Verbond van Nederlandsche Journalisten

Enkele dagen geleden ontving ik van het NIOD kopieën van de documenten, die daar bewaard worden, over mijn vader en de gelijkschakeling van de Nederlandse pers tijdens de Tweede Wereldoorlog. Ik schreef daar in Genealogisch blog 132 het volgende over:

“Na de Nederlandse capitulatie in mei 1940 verplichtte de Duitse militaire bevelhebber alle Nederlandse dagbladen niets te publiceren, dat als ‘vijandig gezind tegenover Duitsland’ kon worden uitgelegd:
“De bladen, behoorende tot de Nederlandsche dagbladpers, zullen tijdens de duur der bezetting door de militaire autoriteiten verschijnen, zonder dat op deze bladen een voorcensuur wordt uitgeoefend. Deze tegemoetkomende houding veronderstelt natuurlijk een absoluut loyale houding van uitgevers en redacteuren.”
Daarmee waren de Nederlandse kranten ‘gelijkgeschakeld’, zoals dat heette.

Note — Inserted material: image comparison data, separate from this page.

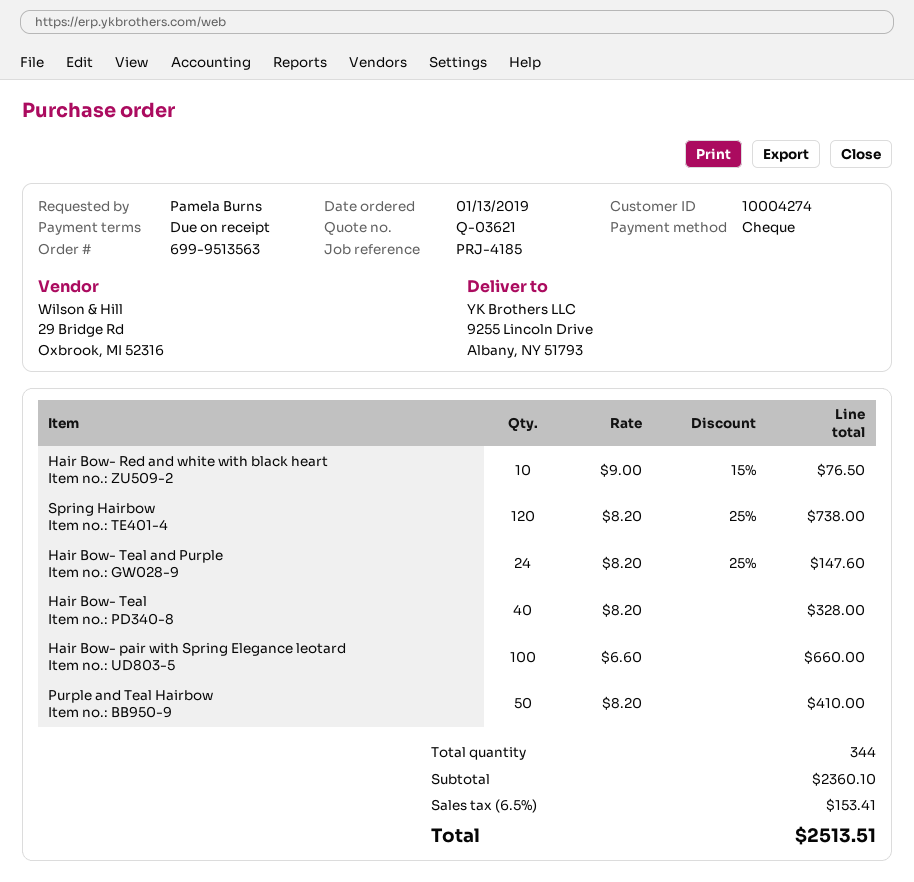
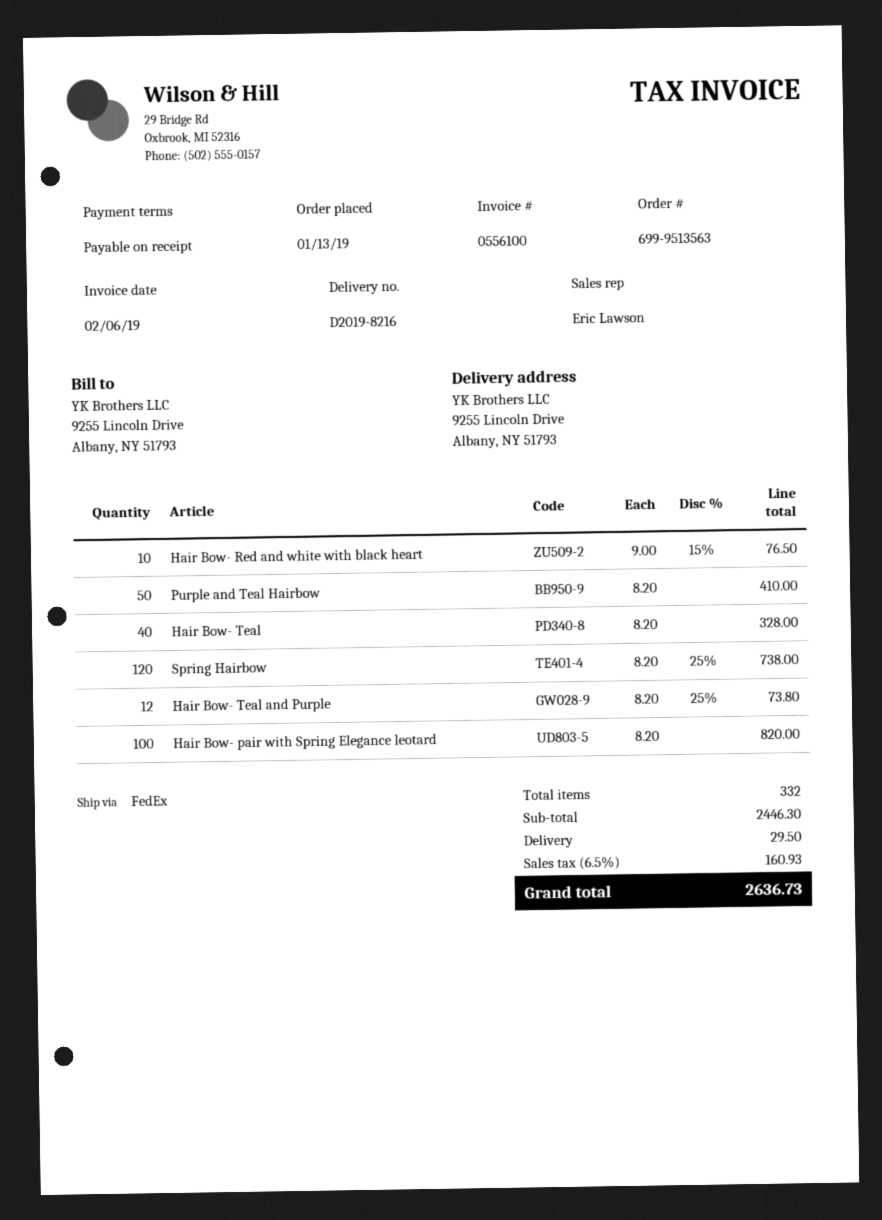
Hair Bow- Teal and Purple: 24 x 8.20 - 25% = 147.60 -> 12 x 8.20 - 25% = 73.80
Hair Bow- pair with Spring Elegance leotard: 100 x 6.60 = 660.00 -> 100 x 8.20 = 820.00
total quantity: 344 -> 332
subtotal: 2360.10 -> 2446.30
shipping: none -> 29.50
tax: 6.5% = 153.41 -> 6.5% = 160.93
total: 2513.51 -> 2636.73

Alle journalisten moesten de betreffende verklaring ondertekenen, wilden ze hun werk niet verliezen of erger. Mijn vader ondertekende de verklaring, toen hij als leerling in dienst trad bij de Utrechtsche Courant.”
Aan de hand van de documenten, die ik nu van het NIOD ontving, wil ik in dit Genealogisch blog dieper ingaan op de gevolgen, die de gelijkschakeling had voor mijn vader, die op 26 mei 1942 als leerling-journalist in dienst trad van de Utrechtsche Courant, een uitgave van N.V. Uitgeversmij. Neerlandia. Zijn inkomen was toen fl. 600,- per jaar. Hij kreeg een vast dienstverband en vier dagen later werd zijn arbeidsovereenkomst door hemzelf, de uitgever en de Raad van Commissarissen ondertekend.

 Albert Welling

Arbeidsovereenkomst Albert Welling

Direct na zijn indiensttreding richtte mijn vader een verzoek aan het Verbond van Nederlansche Journalisten (VNJ), de enige toegestane, nationaalsocialistische vereniging van journalisten, om als lid toegelaten te worden. Het betreffende vragenformulier had hij ingevuld. Hij werd toegelaten tot het Verbond en ontving, gedateerd 1 januari 1943, zijn Journalistenpas met nummer 0612.

Albert Welling

Journalistenpas

Als leerling schreef mijn vader nog kleine stukjes, vooral recensies van films, van recent verschenen boeken, circus en amateurtoneel. In mei 1943 vond hij het tijd geworden om bij het VNJ officieel te boek te staan als kunstcriticus. Blijkens zijn aanvrage daartoe was hij al sinds augustus 1941 als zodanig werkzaam, aanvankelijk als plaatselijk correspondent en medewerker in algemene zin Hij gaf ook aan, dat hij door zijn lidmaatschap van het Amersfoorts Kunstenaarsgilde mede gevormd was tot kunstcriticus. Zijn aanvrage werd gehonoreerd en op zijn journalistenpas kwam te staan, dat hij ingeschreven was in het Register voor Kunstcritici voor toneel en ontspanningskunst.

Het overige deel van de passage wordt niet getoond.